In Chen Shi-zheng's long-awaited film drama Dark Matter, a film about a Chinese science graduate student who becomes aggressive after dealing with academic politics at a U.S. university, she portrayed a wealthy university patron. Producers and investors decided to delay Dark Matter's release in honor of the victims of the Virginia Tech shooting in April 2007. On its limited 2008 debut, the drama received mixed feedback. In the political drama Rendition (2007), directed by Gavin Hood, St. Edward Powell played a US government official investigating an Egyptian foreign national accused of terrorism. Storrising a desire to appear in a thriller film, the actress accepted the challenge right away and agreed to the project. Rendition was less commercially successful on its first day and received mixed feedback.

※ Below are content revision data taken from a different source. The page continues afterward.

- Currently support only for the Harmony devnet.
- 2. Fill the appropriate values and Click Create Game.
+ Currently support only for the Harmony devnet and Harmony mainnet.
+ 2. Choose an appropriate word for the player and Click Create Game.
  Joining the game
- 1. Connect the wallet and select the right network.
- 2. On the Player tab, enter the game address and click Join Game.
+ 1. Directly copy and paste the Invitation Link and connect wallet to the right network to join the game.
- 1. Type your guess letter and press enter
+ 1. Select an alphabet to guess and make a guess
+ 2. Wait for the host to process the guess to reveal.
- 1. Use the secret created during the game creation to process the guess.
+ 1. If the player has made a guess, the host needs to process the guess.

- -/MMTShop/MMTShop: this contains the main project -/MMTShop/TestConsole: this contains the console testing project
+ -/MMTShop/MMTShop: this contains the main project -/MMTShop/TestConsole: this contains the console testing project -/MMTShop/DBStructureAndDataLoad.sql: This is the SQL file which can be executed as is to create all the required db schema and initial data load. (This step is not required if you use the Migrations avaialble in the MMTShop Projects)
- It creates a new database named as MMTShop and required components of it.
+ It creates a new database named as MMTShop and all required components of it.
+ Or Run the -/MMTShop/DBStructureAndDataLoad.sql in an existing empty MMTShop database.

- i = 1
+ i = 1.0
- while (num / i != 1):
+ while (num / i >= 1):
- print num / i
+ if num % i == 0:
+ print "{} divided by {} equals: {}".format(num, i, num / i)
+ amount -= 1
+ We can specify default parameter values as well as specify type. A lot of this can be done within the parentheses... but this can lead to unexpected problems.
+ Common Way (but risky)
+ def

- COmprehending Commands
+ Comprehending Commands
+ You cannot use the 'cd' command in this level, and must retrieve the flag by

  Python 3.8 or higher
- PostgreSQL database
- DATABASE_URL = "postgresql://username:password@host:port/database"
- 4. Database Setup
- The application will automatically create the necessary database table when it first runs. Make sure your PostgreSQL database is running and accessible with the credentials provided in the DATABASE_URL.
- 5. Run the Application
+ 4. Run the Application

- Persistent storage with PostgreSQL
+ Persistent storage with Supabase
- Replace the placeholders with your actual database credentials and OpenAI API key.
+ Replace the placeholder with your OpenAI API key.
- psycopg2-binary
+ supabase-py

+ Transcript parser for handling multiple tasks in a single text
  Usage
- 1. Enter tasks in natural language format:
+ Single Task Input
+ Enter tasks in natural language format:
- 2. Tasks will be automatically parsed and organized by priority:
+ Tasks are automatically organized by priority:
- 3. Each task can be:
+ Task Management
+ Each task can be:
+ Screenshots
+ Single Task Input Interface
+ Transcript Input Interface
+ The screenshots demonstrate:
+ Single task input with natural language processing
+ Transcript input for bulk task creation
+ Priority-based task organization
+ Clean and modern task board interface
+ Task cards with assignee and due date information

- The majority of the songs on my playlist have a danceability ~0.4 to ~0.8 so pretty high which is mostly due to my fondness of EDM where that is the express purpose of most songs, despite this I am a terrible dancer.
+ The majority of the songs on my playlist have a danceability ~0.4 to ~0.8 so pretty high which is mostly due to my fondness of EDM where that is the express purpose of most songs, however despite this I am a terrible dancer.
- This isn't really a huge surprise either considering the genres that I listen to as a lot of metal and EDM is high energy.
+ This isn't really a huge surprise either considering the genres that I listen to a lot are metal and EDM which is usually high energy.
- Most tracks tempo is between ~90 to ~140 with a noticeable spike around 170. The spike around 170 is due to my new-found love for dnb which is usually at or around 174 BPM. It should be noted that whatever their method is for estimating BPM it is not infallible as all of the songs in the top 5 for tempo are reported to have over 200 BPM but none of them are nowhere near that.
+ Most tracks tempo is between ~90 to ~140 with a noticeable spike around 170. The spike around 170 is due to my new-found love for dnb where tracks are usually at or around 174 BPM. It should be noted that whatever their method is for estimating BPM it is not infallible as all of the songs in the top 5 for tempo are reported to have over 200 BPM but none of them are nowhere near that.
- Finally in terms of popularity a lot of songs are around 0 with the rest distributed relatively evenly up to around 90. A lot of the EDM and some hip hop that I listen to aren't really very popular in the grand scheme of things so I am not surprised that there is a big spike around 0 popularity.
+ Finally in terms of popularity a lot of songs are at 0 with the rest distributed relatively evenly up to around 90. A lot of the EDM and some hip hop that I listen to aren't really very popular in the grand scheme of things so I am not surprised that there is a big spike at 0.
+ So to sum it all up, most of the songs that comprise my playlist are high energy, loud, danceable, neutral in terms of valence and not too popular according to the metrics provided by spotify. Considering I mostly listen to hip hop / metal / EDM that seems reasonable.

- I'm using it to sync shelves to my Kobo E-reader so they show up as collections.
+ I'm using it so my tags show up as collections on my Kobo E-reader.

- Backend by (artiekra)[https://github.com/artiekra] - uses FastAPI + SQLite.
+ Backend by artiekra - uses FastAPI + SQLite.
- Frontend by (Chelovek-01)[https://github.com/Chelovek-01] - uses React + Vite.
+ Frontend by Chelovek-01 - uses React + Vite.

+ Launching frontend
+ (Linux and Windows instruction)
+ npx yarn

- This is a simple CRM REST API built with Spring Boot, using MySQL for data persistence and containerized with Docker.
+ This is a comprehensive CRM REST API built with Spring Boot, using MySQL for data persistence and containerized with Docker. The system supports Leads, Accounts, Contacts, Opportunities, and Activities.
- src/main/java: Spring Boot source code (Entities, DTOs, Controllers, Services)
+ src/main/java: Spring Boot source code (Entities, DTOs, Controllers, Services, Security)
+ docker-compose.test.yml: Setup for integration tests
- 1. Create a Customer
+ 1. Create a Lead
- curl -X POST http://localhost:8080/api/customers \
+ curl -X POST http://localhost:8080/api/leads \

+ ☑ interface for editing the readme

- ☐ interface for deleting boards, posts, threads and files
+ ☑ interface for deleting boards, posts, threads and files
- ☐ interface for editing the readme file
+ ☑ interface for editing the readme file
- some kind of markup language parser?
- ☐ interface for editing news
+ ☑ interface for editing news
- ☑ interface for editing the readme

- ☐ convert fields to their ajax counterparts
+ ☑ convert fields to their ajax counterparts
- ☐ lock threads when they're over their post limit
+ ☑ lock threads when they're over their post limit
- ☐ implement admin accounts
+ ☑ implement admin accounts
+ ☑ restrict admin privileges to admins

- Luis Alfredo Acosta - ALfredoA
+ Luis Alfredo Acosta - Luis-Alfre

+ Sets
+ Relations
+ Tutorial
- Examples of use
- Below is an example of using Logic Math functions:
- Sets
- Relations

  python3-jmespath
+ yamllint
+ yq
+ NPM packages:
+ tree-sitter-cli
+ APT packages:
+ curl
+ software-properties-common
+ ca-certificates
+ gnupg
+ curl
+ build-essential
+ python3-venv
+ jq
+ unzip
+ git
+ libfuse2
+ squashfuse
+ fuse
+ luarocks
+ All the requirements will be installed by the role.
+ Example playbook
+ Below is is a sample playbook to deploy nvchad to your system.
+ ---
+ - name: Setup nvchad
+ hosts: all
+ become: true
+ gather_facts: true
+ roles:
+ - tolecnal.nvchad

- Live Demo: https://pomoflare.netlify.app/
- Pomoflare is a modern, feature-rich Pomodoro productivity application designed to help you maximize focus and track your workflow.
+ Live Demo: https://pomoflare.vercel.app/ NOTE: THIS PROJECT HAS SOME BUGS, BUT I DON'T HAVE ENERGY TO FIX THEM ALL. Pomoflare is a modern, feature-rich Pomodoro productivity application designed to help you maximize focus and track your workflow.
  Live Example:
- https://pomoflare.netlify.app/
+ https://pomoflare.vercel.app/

In this period, Steffiep appeared with Vanessa Redgrave, Glenn Close, and her eldest daughter Mamie Gummer in Lajos Koltay's drama film Evening (2007), based on Susan Minot's 1998 book of the same name. It shifts between the present and the past, telling the tale of a bedridden woman who recalls her tumultuous life in the mid-1950s. Critics were critical of the film's "beautifully shot film but then decidedly dull [and] a colossal waste of a talented cast." She appeared in Lions for Lambs, Robert Redford's (also 2007), a film about the links between a platoon of US soldiers in Afghanistan, a US senator, a journalist, and a California college professor. Critics, as well as Evening, believed that the cast was wasted and that it suffered from slowing pacing, but one commentator revealed that Stuff stood out, being "natural, unforced, quietly powerful" in comparison to Redford's forced entry.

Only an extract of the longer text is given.